▶ [WHAT TO WORK ON]: Transcribe everything in the listing as written, and let no image into the copy.
____
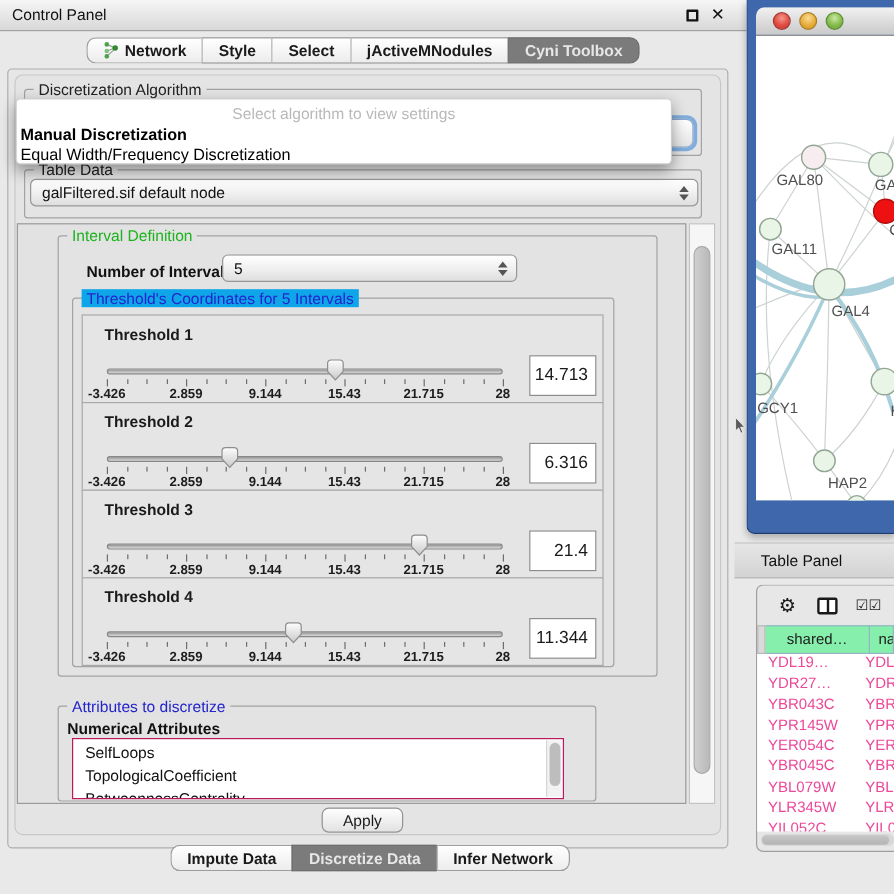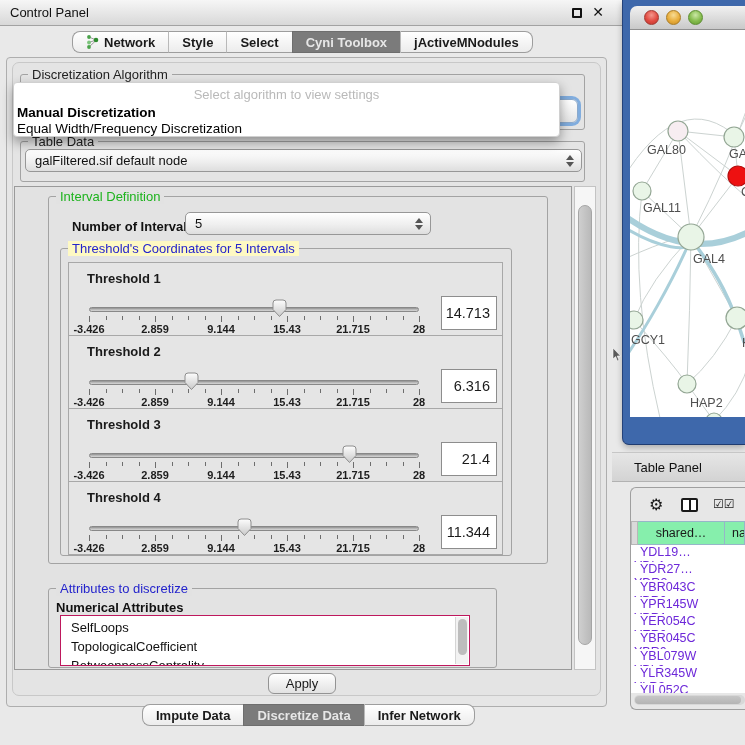--- a/index.html
+++ b/index.html
@@ -137,21 +137,21 @@
   .cols-icon::after { content:""; position:absolute; left:50%; top:0; bottom:0; width:2px;
     margin-left:-1px; background:#1a1a1a; }
   .checks { position:absolute; left:82px; top:9px; font-size:12px; color:#1a1a1a; letter-spacing:0; }
   .tbl-header { display:flex; height:24px; }
   .tbl-corner { width:7px; background:#dadada; border:1px solid #b7b7b7; }
   .hcell { background:#86efac; border:1px solid #96b6c8; border-left:none;
     font-size:12.5px; display:flex; align-items:center; }
   .hcell.c1 { width:87px; justify-content:center; }
   .hcell.c2 { flex:1; padding-left:7px; overflow:hidden; }
   .tbl-rows { flex:1; background:#fff; overflow:hidden; }
-  .trow { display:flex; height:17.3px; font-size:12.5px; color:#6d28d9;flex-direction:column; }
+  .trow { display:flex; height:17.3px; font-size:12.5px; color:#ec4899; }
   .trow .c1 { width:87px; padding-left:9px; overflow:hidden; white-space:nowrap; }
   .trow .c2 { flex:1; padding-left:3px; overflow:hidden; white-space:nowrap; }
   .hscroll { position:relative; height:14px; margin:0 0 2px 0; }
   .hscroll .track { position:absolute; left:3px; right:0; top:2px; height:10px; background:#d8d8d8;
     border-radius:5px; width:auto; border:none; }
   .hscroll .thumb { position:absolute; left:4px; right:4px; top:3px; height:8px;
     background:linear-gradient(#c6c6c6,#b4b4b4); border-radius:4px; }
 
   svg text { font-family:"Liberation Sans","DejaVu Sans",sans-serif; }
 </style>
@@ -174,25 +174,25 @@
         <circle cx="10" cy="5" r="2.3" fill="#2e8b2e"></circle>
       </svg>
       <span>Network</span>
     </div>
     <div class="tab">
       <span>Style</span>
     </div>
     <div class="tab">
       <span>Select</span>
     </div>
+    <div class="tab">
+      <span>jActiveMNodules</span>
+    </div>
     <div class="tab active">
       <span>Cyni Toolbox</span>
-    </div>
-    <div class="tab">
-      <span>jActiveMNodules</span>
     </div>
   </div>
 
 <div class="abs outer-panel"></div>
 <div class="abs inner-panel"></div>
 
 <div class="group" style="left:20px; top:74px; width:565px; height:56px; z-index:5;">
   <span class="legend plain">Discretization Algorithm</span>
 </div>
 <div class="abs combo-remnant"></div>
@@ -225,21 +225,21 @@
 <span class="bold13" style="left:72px; top:219px;">Number of Intervals</span>
 <div class="combo" style="left:185px; top:212px; width:246px; height:23px;">
   <span>5</span>
   <span class="spin">
       <i class="up"></i>
       <i class="dn"></i>
     </span>
 </div>
 
 <div class="group" style="left:60px; top:248px; width:452px; height:308px;">
-  <span class="legend blue" style="background:#fef9c3;">Threshold's Coordinates for 5 Intervals</span>
+  <span class="legend blue" style="background:#0ea5e9;">Threshold's Coordinates for 5 Intervals</span>
 </div>
 <div class="abs thr-stack" id="thr-stack">
     <div class="thr-panel">
       <div class="thr-label">Threshold 1</div>
       <div class="track"></div>
       <span class="tick major" style="left:20.0px"></span>
       <span class="tick minor" style="left:36.5px"></span>
       <span class="tick minor" style="left:53.0px"></span>
       <span class="tick minor" style="left:69.5px"></span>
       <span class="tick major" style="left:86.0px"></span>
____
▶ [TASK SOLUTION]:
--- a/index.html
+++ b/index.html
@@ -137,21 +137,21 @@
   .cols-icon::after { content:""; position:absolute; left:50%; top:0; bottom:0; width:2px;
     margin-left:-1px; background:#1a1a1a; }
   .checks { position:absolute; left:82px; top:9px; font-size:12px; color:#1a1a1a; letter-spacing:0; }
   .tbl-header { display:flex; height:24px; }
   .tbl-corner { width:7px; background:#dadada; border:1px solid #b7b7b7; }
   .hcell { background:#86efac; border:1px solid #96b6c8; border-left:none;
     font-size:12.5px; display:flex; align-items:center; }
   .hcell.c1 { width:87px; justify-content:center; }
   .hcell.c2 { flex:1; padding-left:7px; overflow:hidden; }
   .tbl-rows { flex:1; background:#fff; overflow:hidden; }
-  .trow { display:flex; height:17.3px; font-size:12.5px; color:#6d28d9;flex-direction:column; }
+  .trow { display:flex; height:17.3px; font-size:12.5px; color:#ec4899; }
   .trow .c1 { width:87px; padding-left:9px; overflow:hidden; white-space:nowrap; }
   .trow .c2 { flex:1; padding-left:3px; overflow:hidden; white-space:nowrap; }
   .hscroll { position:relative; height:14px; margin:0 0 2px 0; }
   .hscroll .track { position:absolute; left:3px; right:0; top:2px; height:10px; background:#d8d8d8;
     border-radius:5px; width:auto; border:none; }
   .hscroll .thumb { position:absolute; left:4px; right:4px; top:3px; height:8px;
     background:linear-gradient(#c6c6c6,#b4b4b4); border-radius:4px; }
 
   svg text { font-family:"Liberation Sans","DejaVu Sans",sans-serif; }
 </style>
@@ -174,25 +174,25 @@
         <circle cx="10" cy="5" r="2.3" fill="#2e8b2e"></circle>
       </svg>
       <span>Network</span>
     </div>
     <div class="tab">
       <span>Style</span>
     </div>
     <div class="tab">
       <span>Select</span>
     </div>
+    <div class="tab">
+      <span>jActiveMNodules</span>
+    </div>
     <div class="tab active">
       <span>Cyni Toolbox</span>
-    </div>
-    <div class="tab">
-      <span>jActiveMNodules</span>
     </div>
   </div>
 
 <div class="abs outer-panel"></div>
 <div class="abs inner-panel"></div>
 
 <div class="group" style="left:20px; top:74px; width:565px; height:56px; z-index:5;">
   <span class="legend plain">Discretization Algorithm</span>
 </div>
 <div class="abs combo-remnant"></div>
@@ -225,21 +225,21 @@
 <span class="bold13" style="left:72px; top:219px;">Number of Intervals</span>
 <div class="combo" style="left:185px; top:212px; width:246px; height:23px;">
   <span>5</span>
   <span class="spin">
       <i class="up"></i>
       <i class="dn"></i>
     </span>
 </div>
 
 <div class="group" style="left:60px; top:248px; width:452px; height:308px;">
-  <span class="legend blue" style="background:#fef9c3;">Threshold's Coordinates for 5 Intervals</span>
+  <span class="legend blue" style="background:#0ea5e9;">Threshold's Coordinates for 5 Intervals</span>
 </div>
 <div class="abs thr-stack" id="thr-stack">
     <div class="thr-panel">
       <div class="thr-label">Threshold 1</div>
       <div class="track"></div>
       <span class="tick major" style="left:20.0px"></span>
       <span class="tick minor" style="left:36.5px"></span>
       <span class="tick minor" style="left:53.0px"></span>
       <span class="tick minor" style="left:69.5px"></span>
       <span class="tick major" style="left:86.0px"></span>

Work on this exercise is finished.